Our first stop at the Denver Modernism Show was in the conveniently placed tiki bar and emporium. Not only could you order a well-stoked Mai Tai, Piña Colada or Blue Hawaii, but you could walk out of the room with Kāne Milohai under your arm and a $15 muu muu before you even set foot into the show floor proper.
These old-school skateboards brought to mind my own model of yore: It was called the "Shark" and was so emblazoned.
Then, drinks firmly in hand, we watched as this year's jurors, Westword's own Michael Paglia and sculptor Robert Delaney, handed the blue ribbon to artist Candice Jones
This year's show devoted more space to contemporary designers creating furniture in the pioneering spirit of the mid-century. We ran into this guy, Scott Friedman, posing here with his sharp-looking Coban Buffet held aloft by timber beams and plow heads, who left behind a career in architecture to take the indie route as a furniture designer and builder.
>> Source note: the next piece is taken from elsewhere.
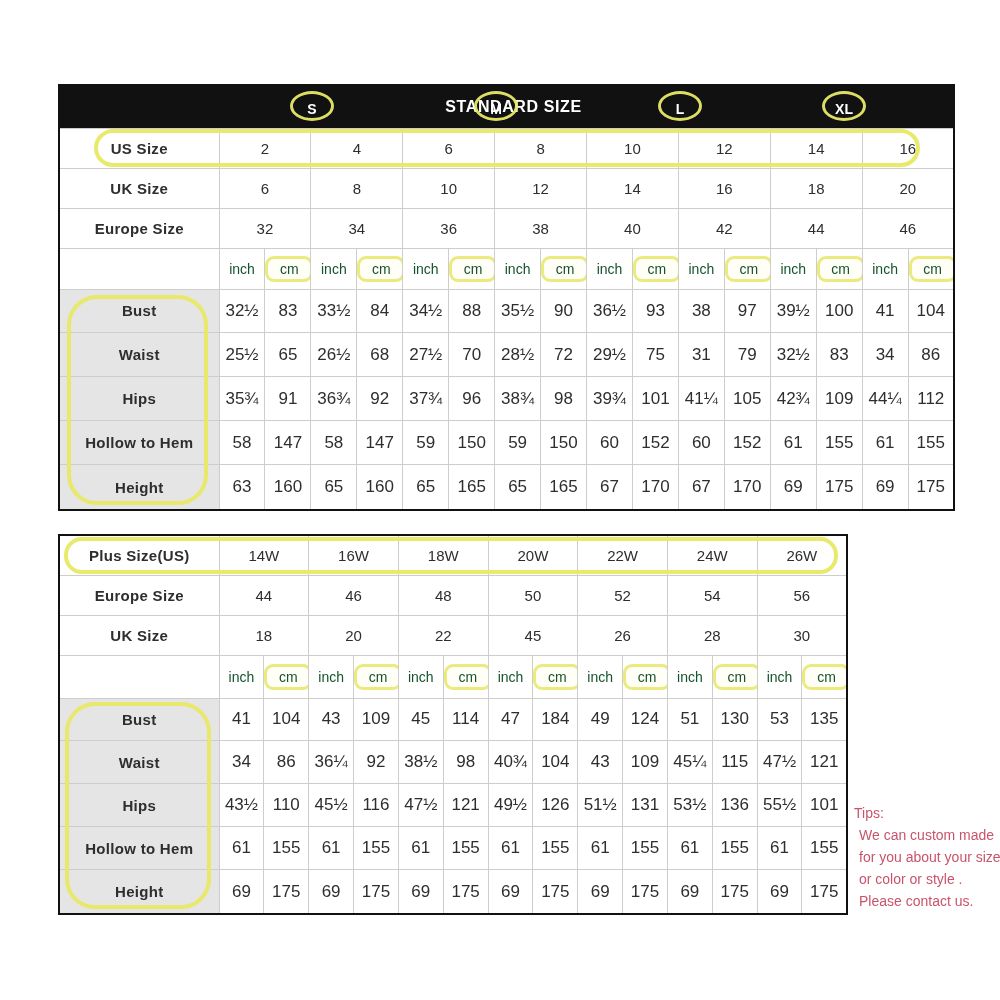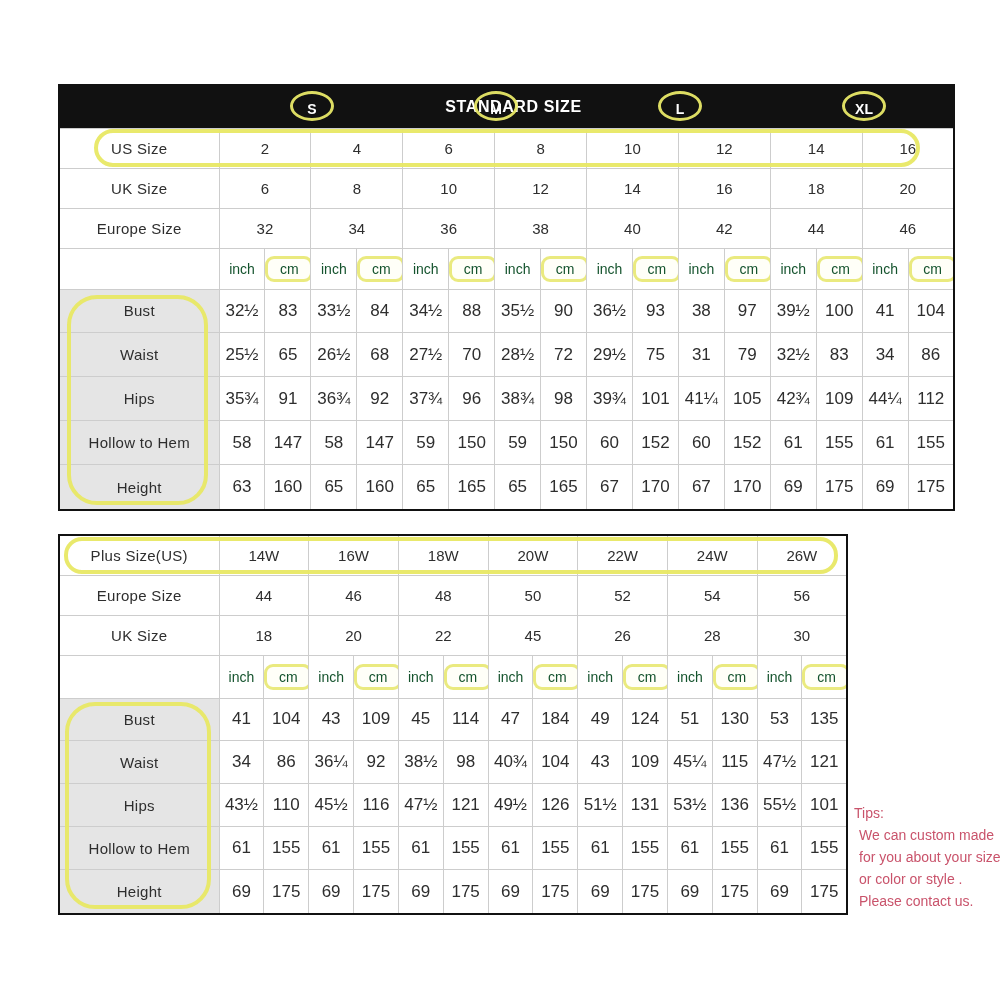"XL" span.size-oval { left: 782px -> 762px }
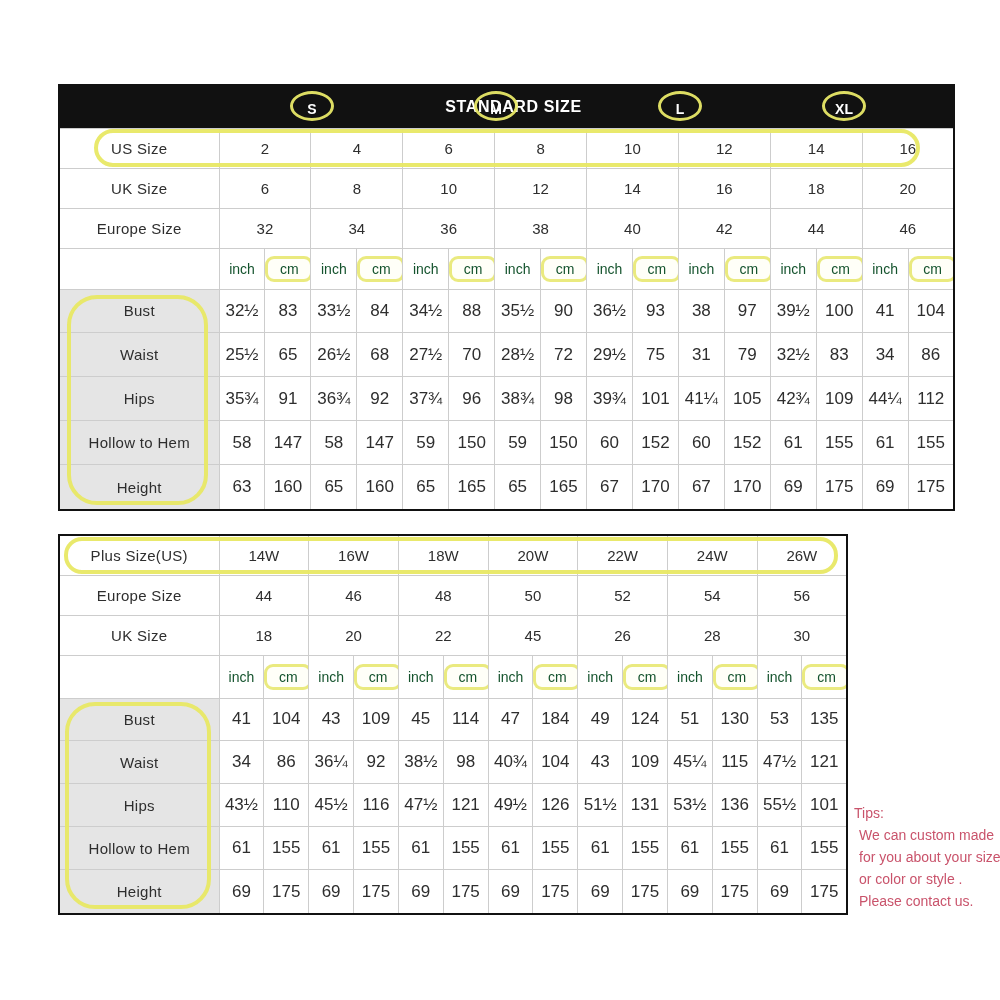"US Size" td.label-cell { font-weight: normal -> bold }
Visit his Gitane Workshop website for a closer look.
When they're not looking perfectly at home at the Modernism Show, this photogenic couple, Lisa and Jesse Detschermitsch, create and market their own Atomic Living Design line of nifty retro furniture. Very slick!
But there was plenty of the vintage stuff, too, from petticoats and pillbox hats to sculpted chairs and hippie gear. And people get into the spirit of the show, especially on opening night, where women swish by, this way and that, in hats and gloves and billowy shirtwaist dresses or other period clothing.
Jaime Askvig, Miss Denver Modernism 2010-2011 and the contest's inaugural queen, was plainly sorry to give up her crown (Symbolically, anyway. She got to keep the physical accessory). Her followers know she took the job very seriously and played it to the hilt, making appearances in character throughout the year. If she could have entered again, she would have. Considering that her talent performance last year involved tap dancing and playing the clarinet, simultaneously, we think her chances of winning again were pretty good.
But after several rounds of cocktail mixing, baton twirling, hula hooping and other odd talent offerings, the elegant and sultry Miss Grace Stean broke through, channeling a more buttoned-down Claudia Cardinale, at least until she broke loose with a round of Pachelbel's Canon performed on a sparkly electric violin that lit up. All of Rome might as well have been burning as she fiddled up a storm to a pedal-controlled aural loop. Mama mia!